By Emily Goddard

National Theatre War HorseFebruary 4 - London's theatres took £530 million ($834 million/€616 million) in 2012, defying the Olympic downturn experienced by so many other industries to achieve their ninth successive year of record box office returns and avoid the "bloodbath" predicted by composer Andrew Lloyd Webber.

The figures, released by the Society of London Theatre (SOLT), show that 2012 gross ticket sales at 52 major theatres in the city rose by 0.27 per cent on the previous year, while attendances were up by 0.56 per cent to 14 million – not far from the 2009 peak of 14.3 million.

However, the results did reveal that box office and audiences were down during the Olympic period, when these fell by 10 and six per cent respectively, owing to public attention surrounding the Opening Ceremony dampening demand and warnings of transport disruptions according to SOLT, but this was offset by a particularly strong first half of the year.

"I don't think most of the [SOLT] members were relishing the Games and the impact of the Olympics was viewed with trepidation," said Mark Rubinstein, SOLT President.

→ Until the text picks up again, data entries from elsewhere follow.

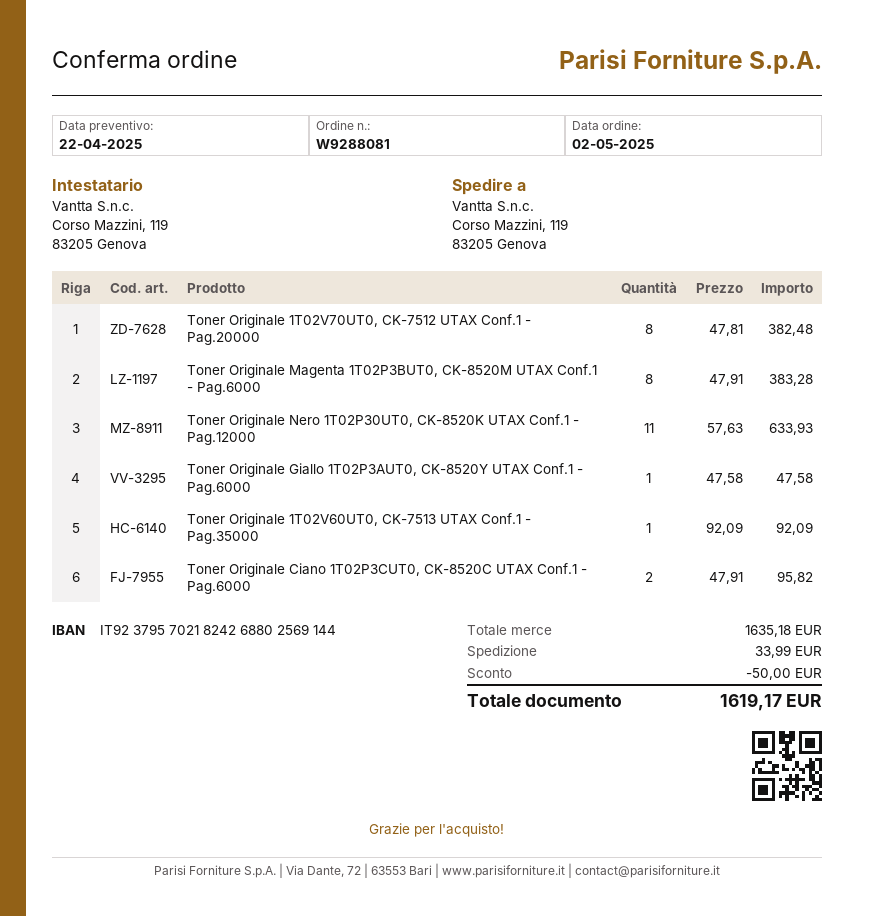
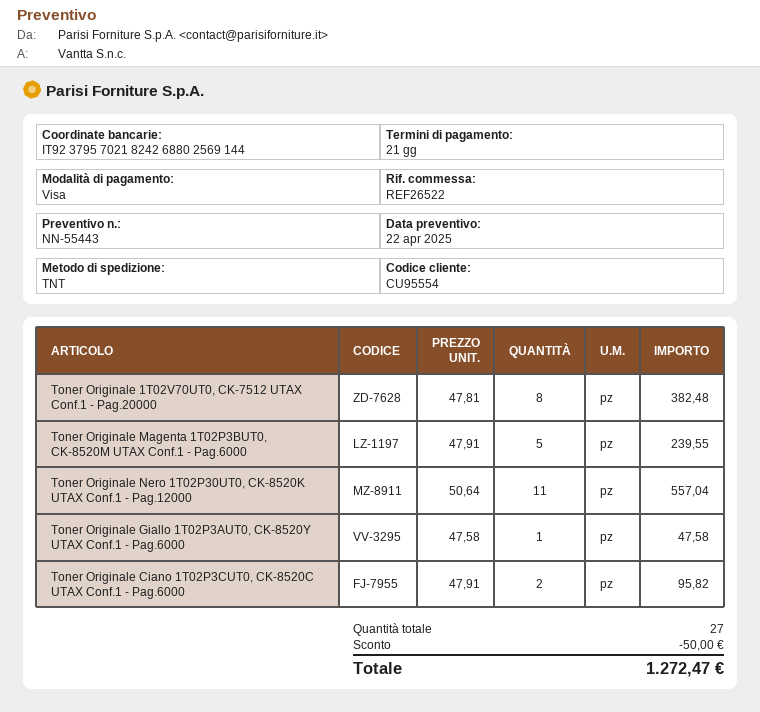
Toner Originale Magenta 1T02P3BUT0, CK-8520M UTAX Conf.1 - Pag.6000: 8 x 47.91 = 383.28 -> 5 x 47.91 = 239.55
Toner Originale Nero 1T02P30UT0, CK-8520K UTAX Conf.1 - Pag.12000: 11 x 57.63 = 633.93 -> 11 x 50.64 = 557.04
Toner Originale 1T02V60UT0, CK-7513 UTAX Conf.1 - Pag.35000: 1 x 92.09 = 92.09 -> none
shipping: 33.99 -> none
total: 1619.17 -> 1272.47

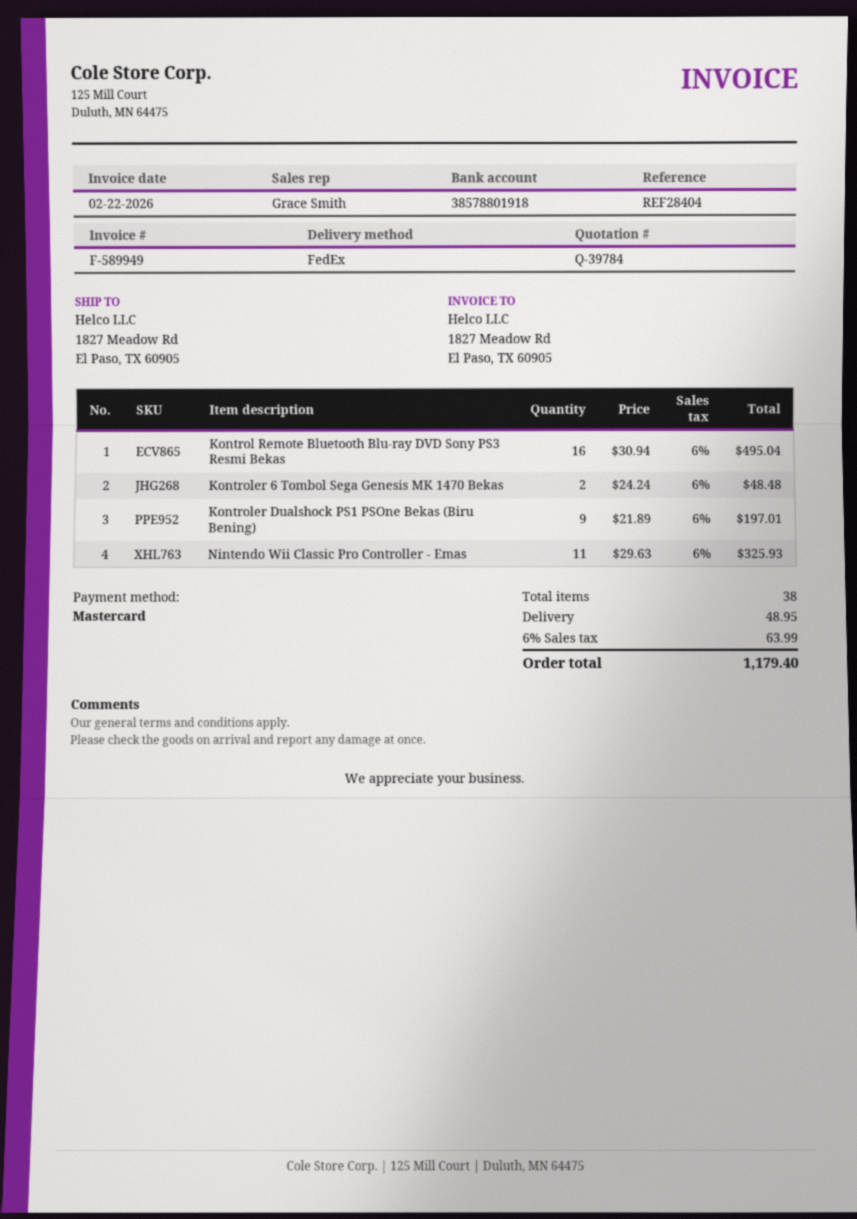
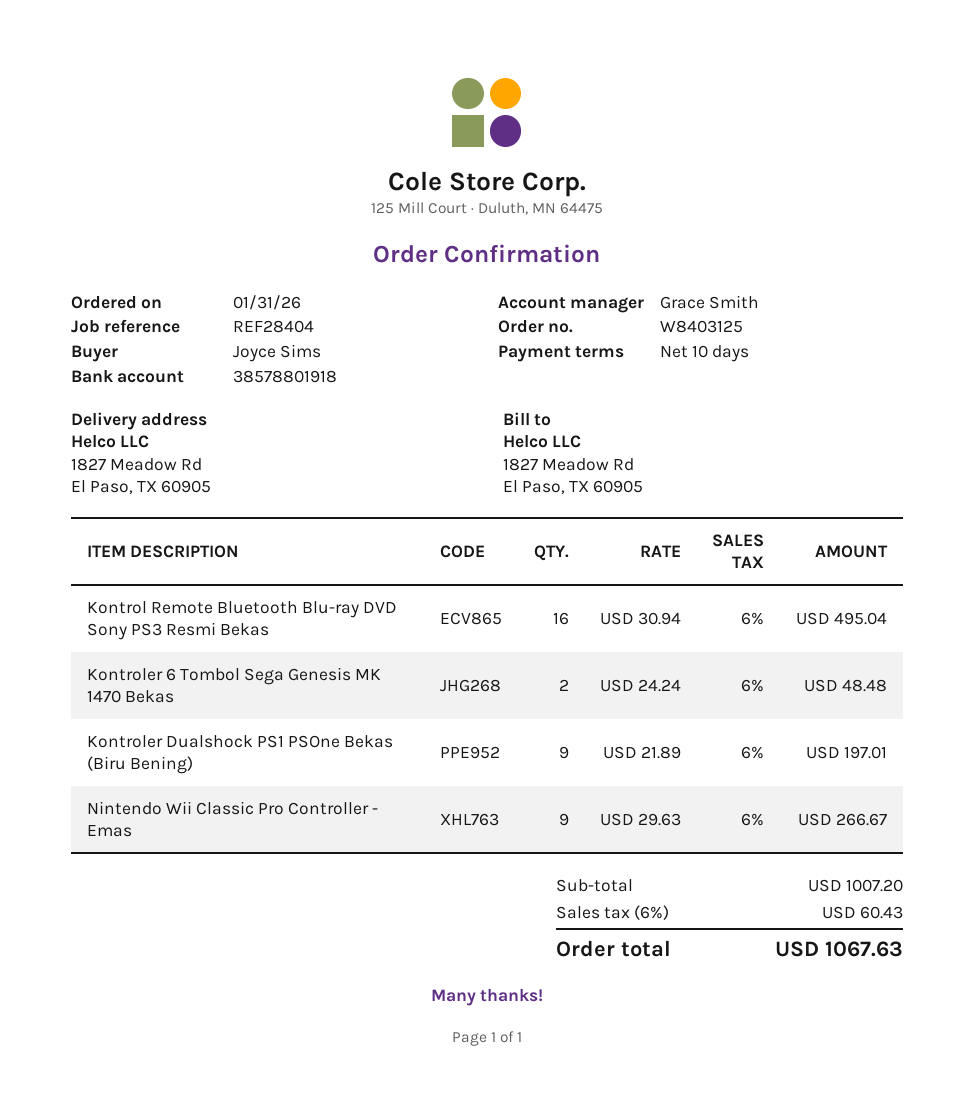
Nintendo Wii Classic Pro Controller - Emas: 11 x 29.63 = 325.93 -> 9 x 29.63 = 266.67
shipping: 48.95 -> none
tax: 6% = 63.99 -> 6% = 60.43
total: 1179.40 -> 1067.63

"It's surprising, amazing, wonderful we are standing here today saying 2012 was another record-breaking year."

Musicals dominated the West End, accounting for eight million attendances, a fall of three per cent on 2011 and play attendances were up nine per cent at 4.1 million, while last year's hits included the Royal Court's Posh, Jumpy and Constellations and the National Theatre's War Horse (pictured top) and One Man, Two Guvnors.

Rubinstein also highlighted the success of SOLT's Kids Week, which offered discounted tickets to children during the summer period, in selling 129,000 tickets – more than ever before.

Meanwhile, average ticket yield was down by £0.11 ($0.17/€0.13) over the year – from £37.97 ($59.78/€44.06) in 2011 to £37.86 ($59.54/€43.92) – marking the first time since records began in 1986 that the average ticket price paid has fallen from one year to the next, while the level of VAT paid to the Treasury was its highest ever at £88.3 million ($138.9 million/€102.5 million).

Advance ticket sales for 2013 suggest another strong year ahead.